Exercise instructions: For the records below, print the lines from the line with "font-size: 34px ->" through the line with "html: none ->" exactly as written; include both end lines and exclude the rest.

=== Given data ===

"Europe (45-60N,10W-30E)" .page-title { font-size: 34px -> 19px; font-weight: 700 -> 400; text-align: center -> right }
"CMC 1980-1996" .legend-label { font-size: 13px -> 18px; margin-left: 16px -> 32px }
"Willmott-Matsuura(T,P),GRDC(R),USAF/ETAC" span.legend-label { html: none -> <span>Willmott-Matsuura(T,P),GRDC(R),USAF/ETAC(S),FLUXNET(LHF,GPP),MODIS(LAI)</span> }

===
=== Given data ===

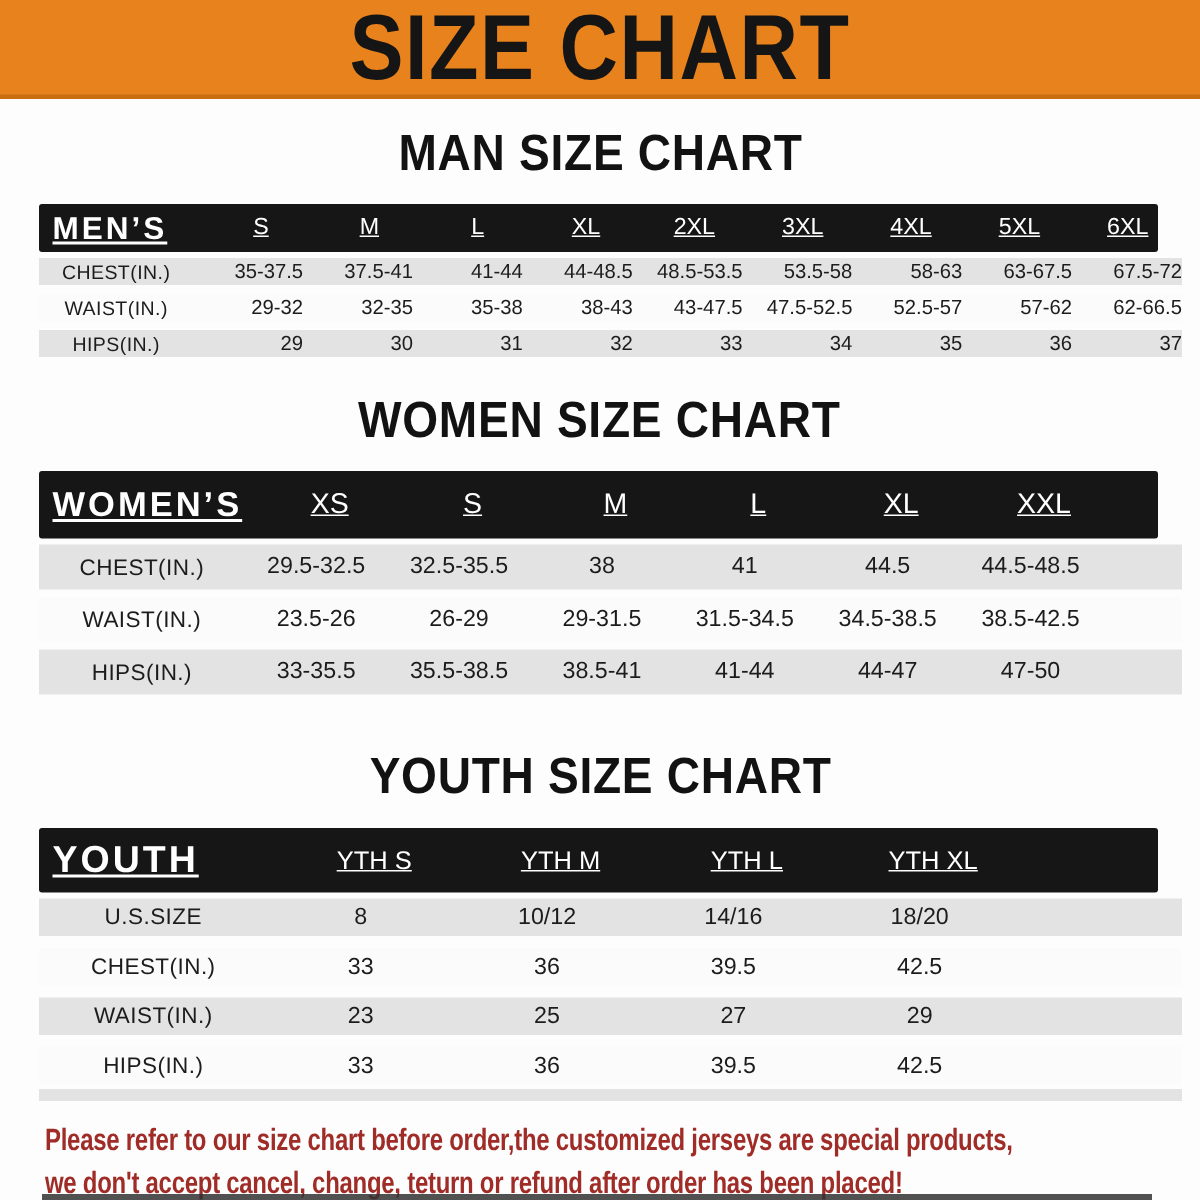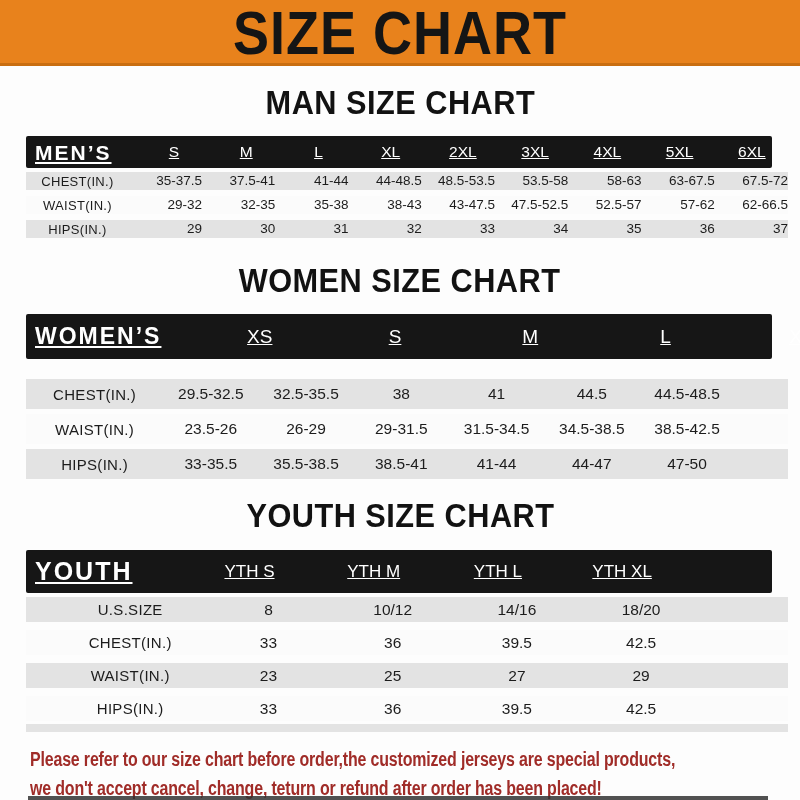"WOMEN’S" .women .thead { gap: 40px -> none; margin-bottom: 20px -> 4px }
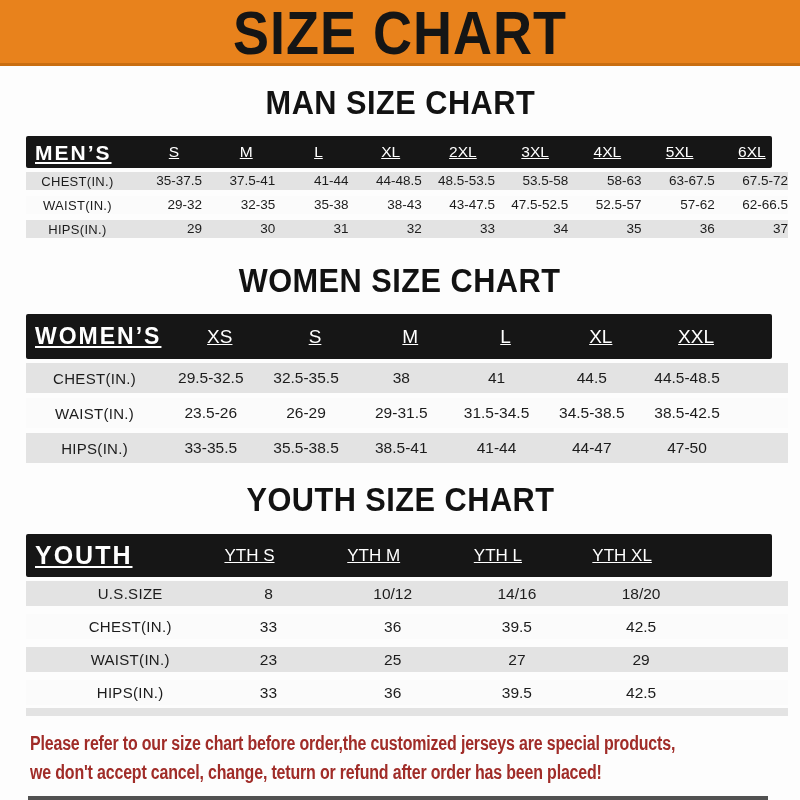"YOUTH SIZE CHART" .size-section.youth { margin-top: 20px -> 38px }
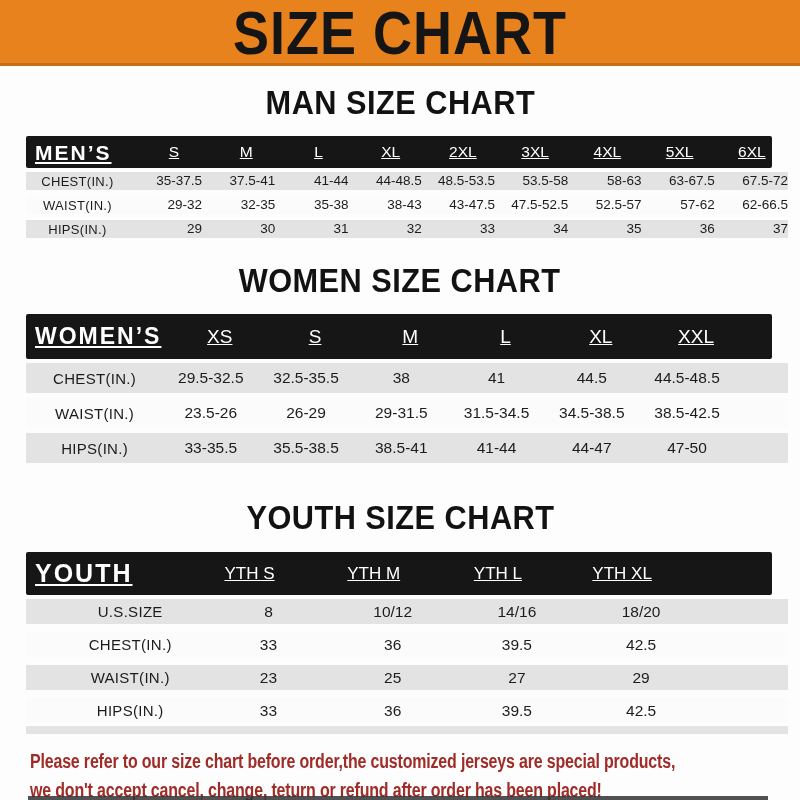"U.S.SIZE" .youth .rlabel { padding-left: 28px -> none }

===

The answer:
"Europe (45-60N,10W-30E)" .page-title { font-size: 34px -> 19px; font-weight: 700 -> 400; text-align: center -> right }
"CMC 1980-1996" .legend-label { font-size: 13px -> 18px; margin-left: 16px -> 32px }
"Willmott-Matsuura(T,P),GRDC(R),USAF/ETAC" span.legend-label { html: none -> <span>Willmott-Matsuura(T,P),GRDC(R),USAF/ETAC(S),FLUXNET(LHF,GPP),MODIS(LAI)</span> }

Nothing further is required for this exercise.